Problem details: Could you reproduce the lines below from the one with "[457,462,568,481] above-array. ->" through the one with "[1135,319,1162,333] [631,349,669,361] the"? Keep both ends and add nothing.

Record extracts:
- - - - -

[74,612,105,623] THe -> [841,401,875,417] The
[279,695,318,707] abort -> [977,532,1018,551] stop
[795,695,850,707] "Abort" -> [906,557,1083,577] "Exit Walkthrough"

- - - - -

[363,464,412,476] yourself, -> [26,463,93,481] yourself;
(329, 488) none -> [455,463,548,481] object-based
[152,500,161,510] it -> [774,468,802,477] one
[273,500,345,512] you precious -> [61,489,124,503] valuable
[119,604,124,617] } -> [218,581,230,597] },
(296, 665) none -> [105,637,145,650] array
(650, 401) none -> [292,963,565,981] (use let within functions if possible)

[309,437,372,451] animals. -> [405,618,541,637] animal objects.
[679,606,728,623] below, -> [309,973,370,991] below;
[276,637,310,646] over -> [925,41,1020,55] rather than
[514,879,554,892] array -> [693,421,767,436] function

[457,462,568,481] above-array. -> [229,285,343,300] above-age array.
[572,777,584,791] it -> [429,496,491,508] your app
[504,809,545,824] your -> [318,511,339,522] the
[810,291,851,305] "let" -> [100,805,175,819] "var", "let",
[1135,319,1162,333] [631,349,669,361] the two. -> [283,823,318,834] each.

- - - - -

Output:
[457,462,568,481] above-array. -> [229,285,343,300] above-age array.
[572,777,584,791] it -> [429,496,491,508] your app
[504,809,545,824] your -> [318,511,339,522] the
[810,291,851,305] "let" -> [100,805,175,819] "var", "let",
[1135,319,1162,333] [631,349,669,361] the two. -> [283,823,318,834] each.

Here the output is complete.